Small Cap Outperforming
Star Bulk, with a market capitalization of just $2 billion, has been outperforming ZIM in the past 12 months.
Despite recent pullbacks, Star Bulk is up 12.97% year to date. ZIM, in contrast, is down 13.40%.
Star Bulk’s year-to-date gain is largely due to a rally between late January and mid-February, when the company notched strong price gains. A gain of more than 16% in May solidified that positive return. Shares pulled back in recent months, but have been holding above a September 29 low of $16.85.
ZIM, meanwhile, is trading at August 2021 levels, although shares are up 14.73% so far this month.
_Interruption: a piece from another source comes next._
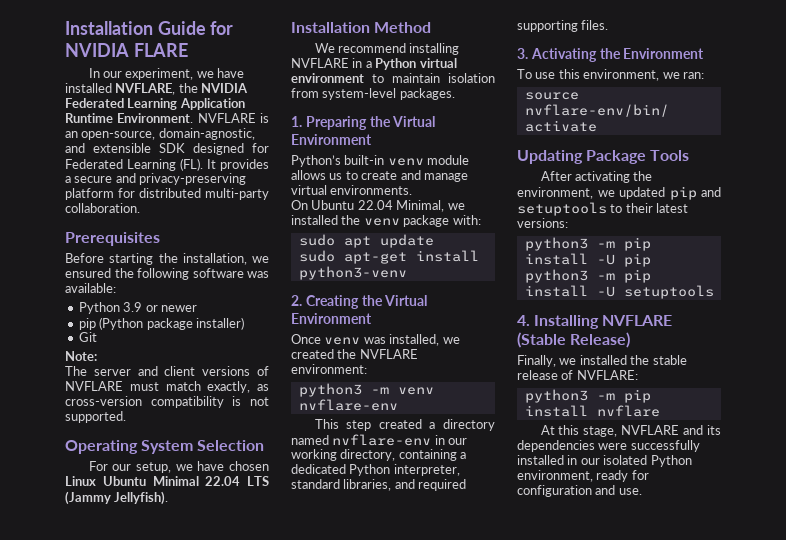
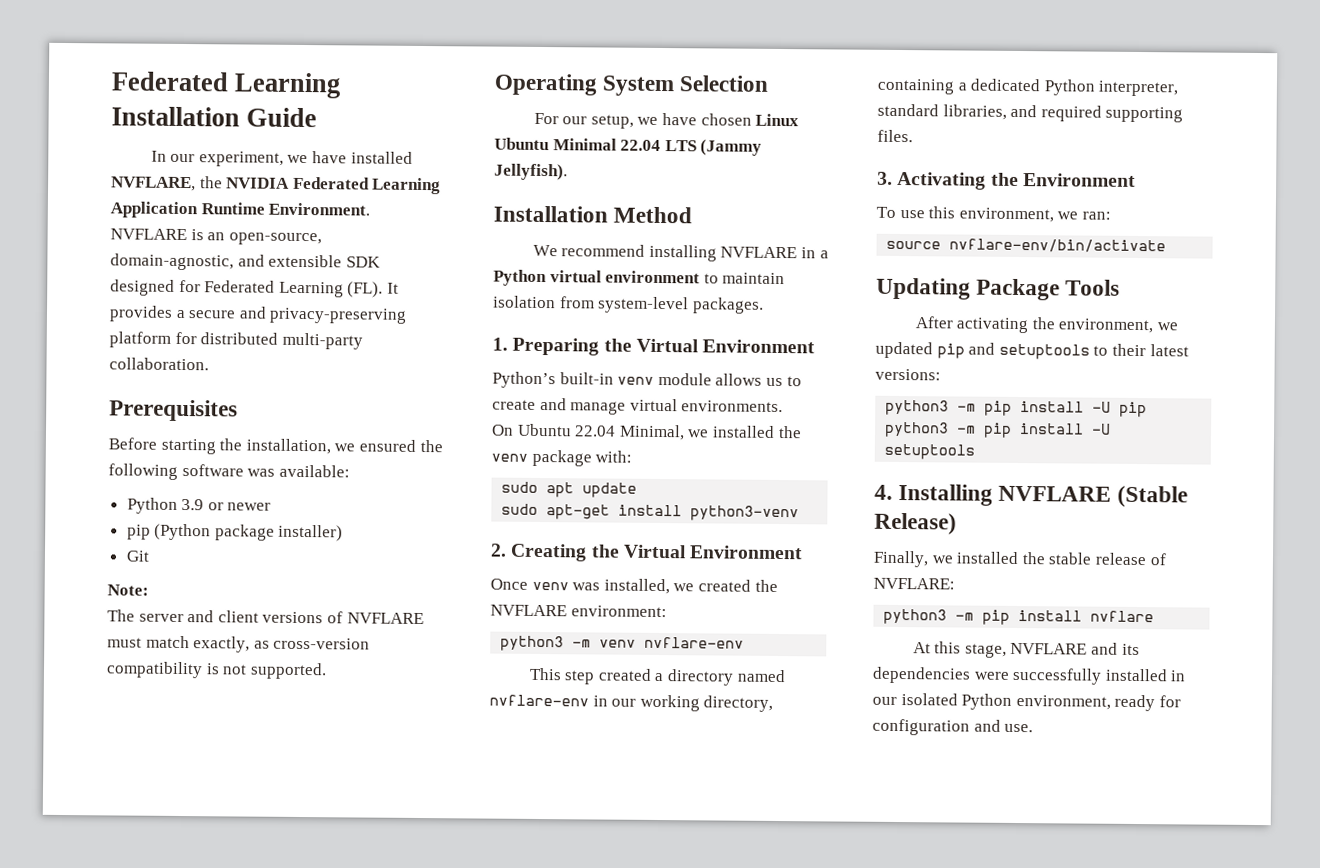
- Installation Guide for NVIDIA FLARE
+ Federated Learning Installation Guide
If the stock ends November with a gain, it would be the first time since July it’s accomplished that feat.
At this juncture, ZIM may be in the midst of a tradeable rally, but Star Bulk may have more correcting to do. In any event, it’s often not advisable to put money into an industry that’s clearly, and even from its own admission, seeing a global slowdown. There are plenty of other industries with more opportunities at the moment.